What needs to be done
Reproduce verbatim all of the data given below, but do not carry over the images.
• • • • •
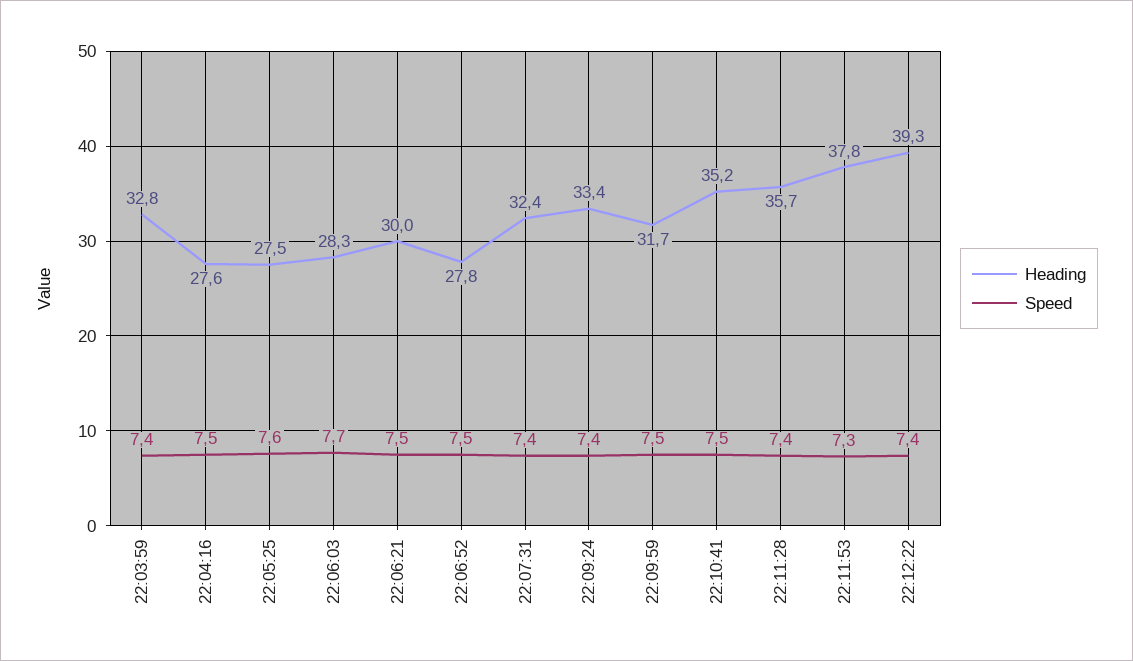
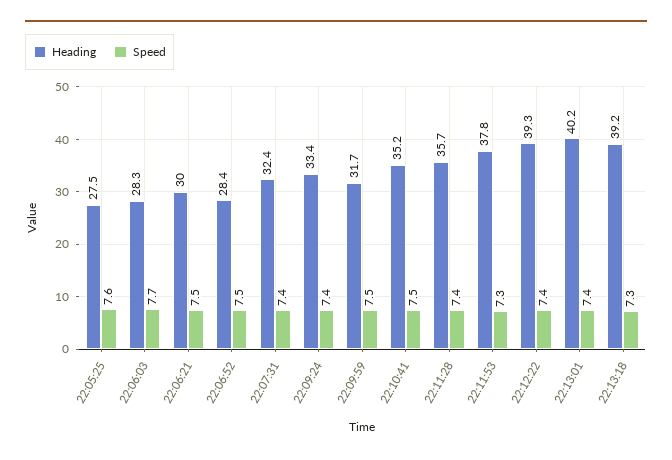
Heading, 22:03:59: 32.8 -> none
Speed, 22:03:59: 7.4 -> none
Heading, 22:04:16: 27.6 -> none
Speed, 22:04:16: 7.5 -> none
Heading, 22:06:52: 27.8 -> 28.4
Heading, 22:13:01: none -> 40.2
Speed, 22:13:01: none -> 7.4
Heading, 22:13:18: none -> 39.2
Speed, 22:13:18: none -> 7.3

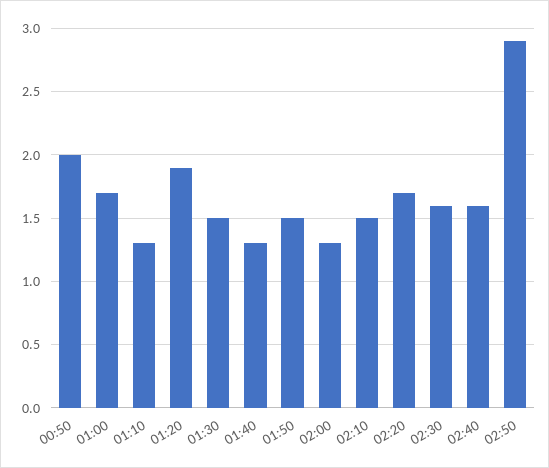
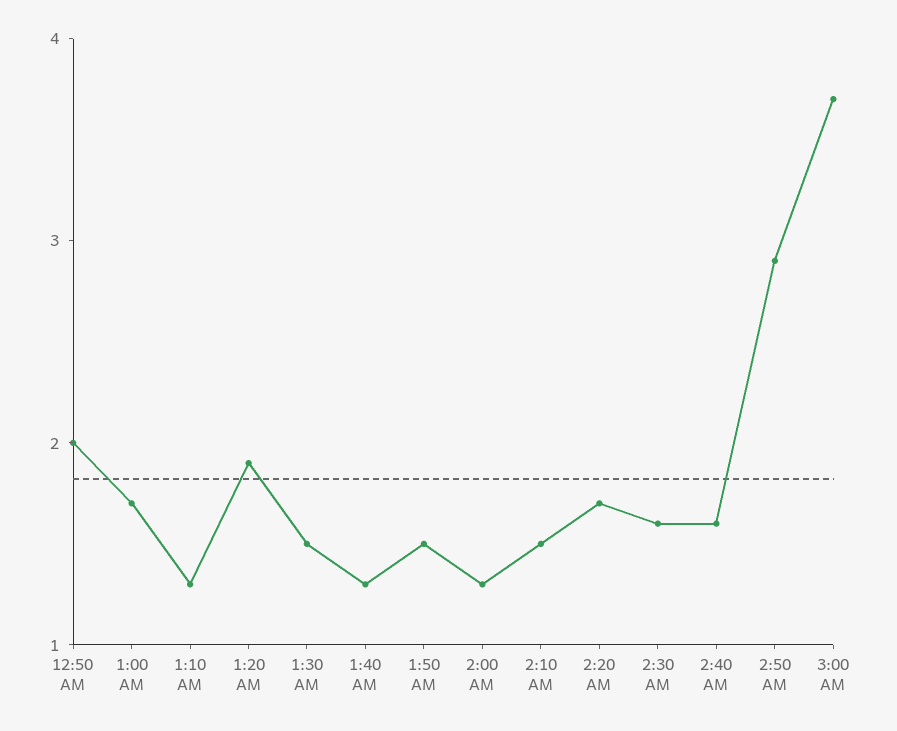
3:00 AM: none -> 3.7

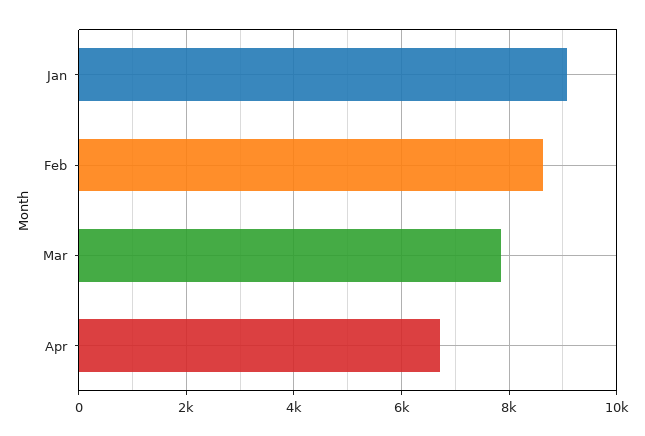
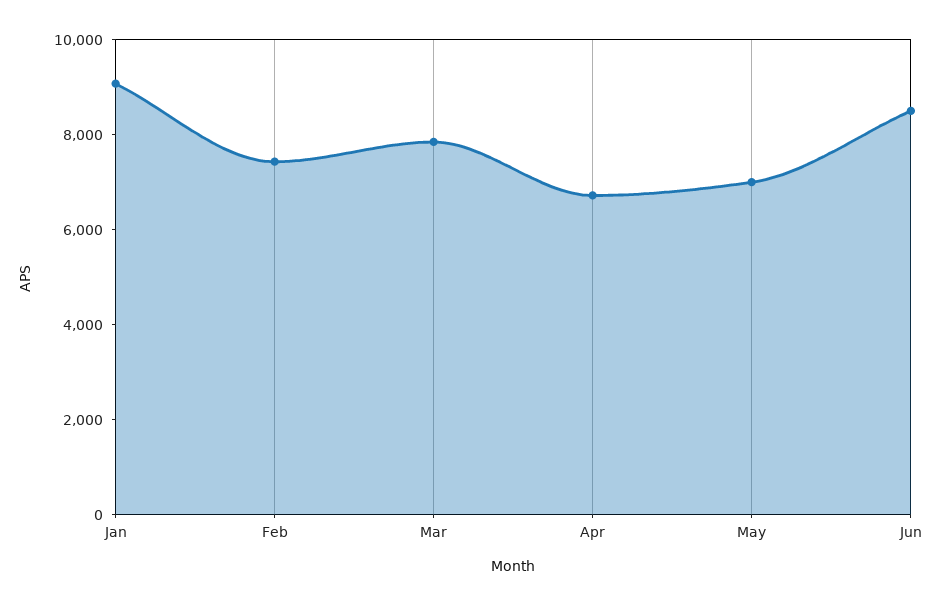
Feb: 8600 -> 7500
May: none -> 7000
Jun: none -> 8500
• • • • •
Output of the exercise
Heading, 22:03:59: 32.8 -> none
Speed, 22:03:59: 7.4 -> none
Heading, 22:04:16: 27.6 -> none
Speed, 22:04:16: 7.5 -> none
Heading, 22:06:52: 27.8 -> 28.4
Heading, 22:13:01: none -> 40.2
Speed, 22:13:01: none -> 7.4
Heading, 22:13:18: none -> 39.2
Speed, 22:13:18: none -> 7.3

3:00 AM: none -> 3.7

Feb: 8600 -> 7500
May: none -> 7000
Jun: none -> 8500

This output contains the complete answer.